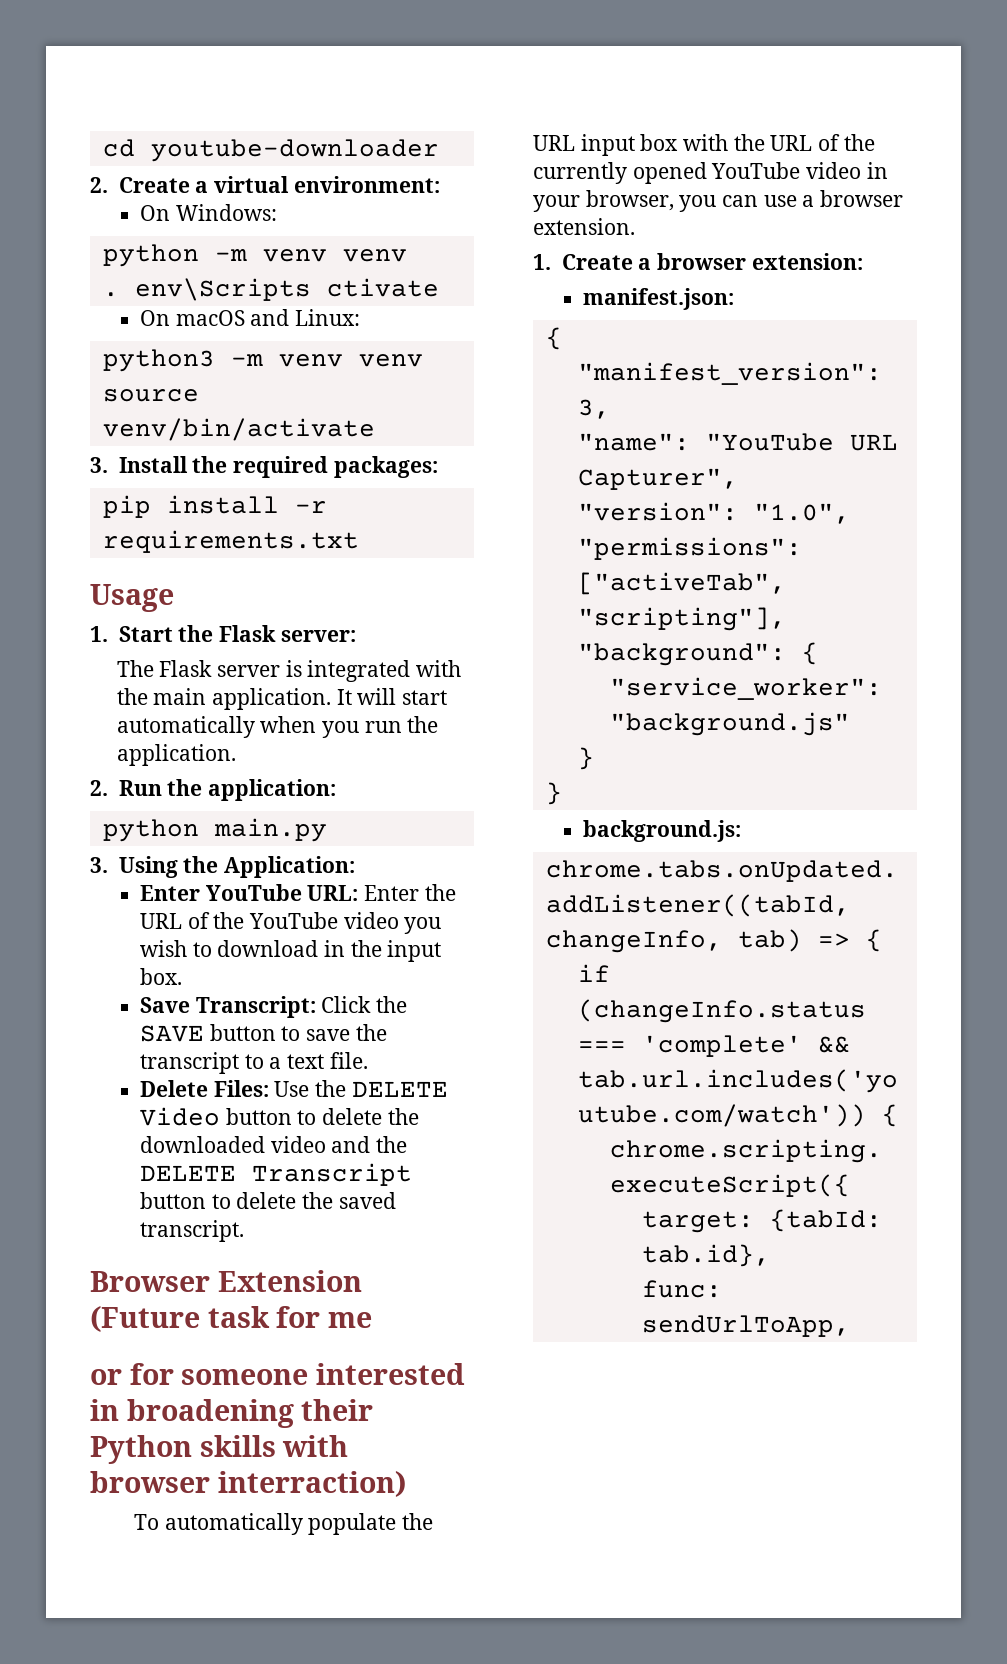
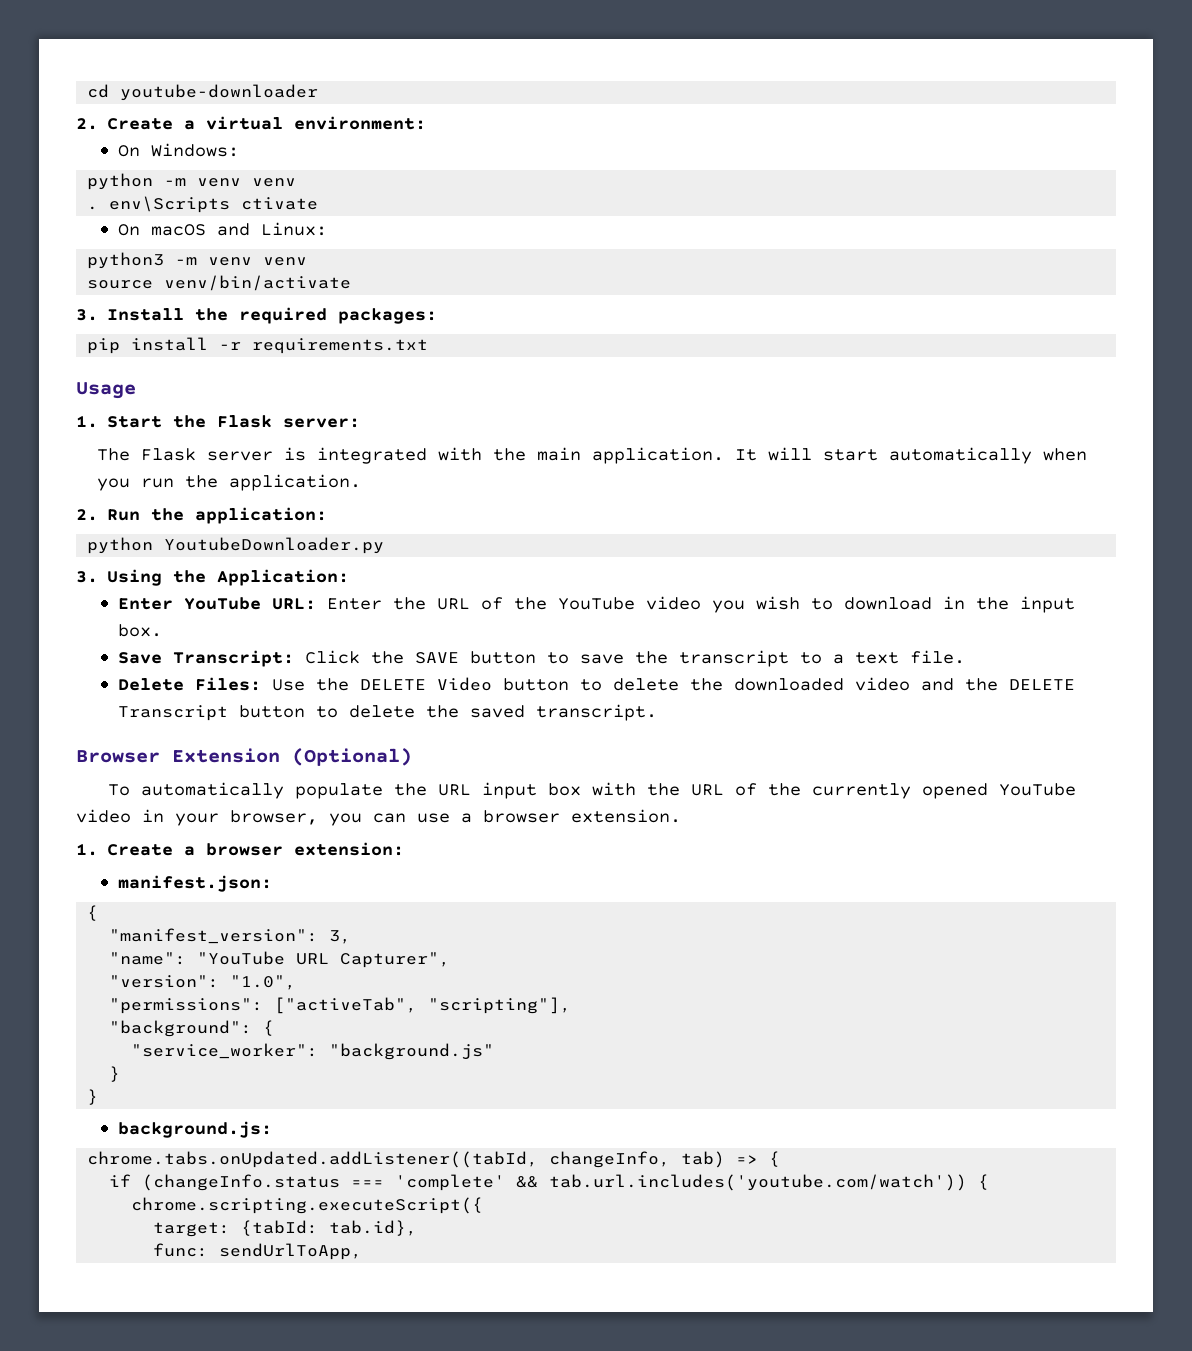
- python main.py
+ python YoutubeDownloader.py
- Browser Extension (Future task for me
- or for someone interested in broadening their Python skills with browser interraction)
+ Browser Extension (Optional)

Your assignment: Send back the listing exactly as it stands. Do not include the pictures.

Reply:
- python main.py
+ python YoutubeDownloader.py
- Browser Extension (Future task for me
- or for someone interested in broadening their Python skills with browser interraction)
+ Browser Extension (Optional)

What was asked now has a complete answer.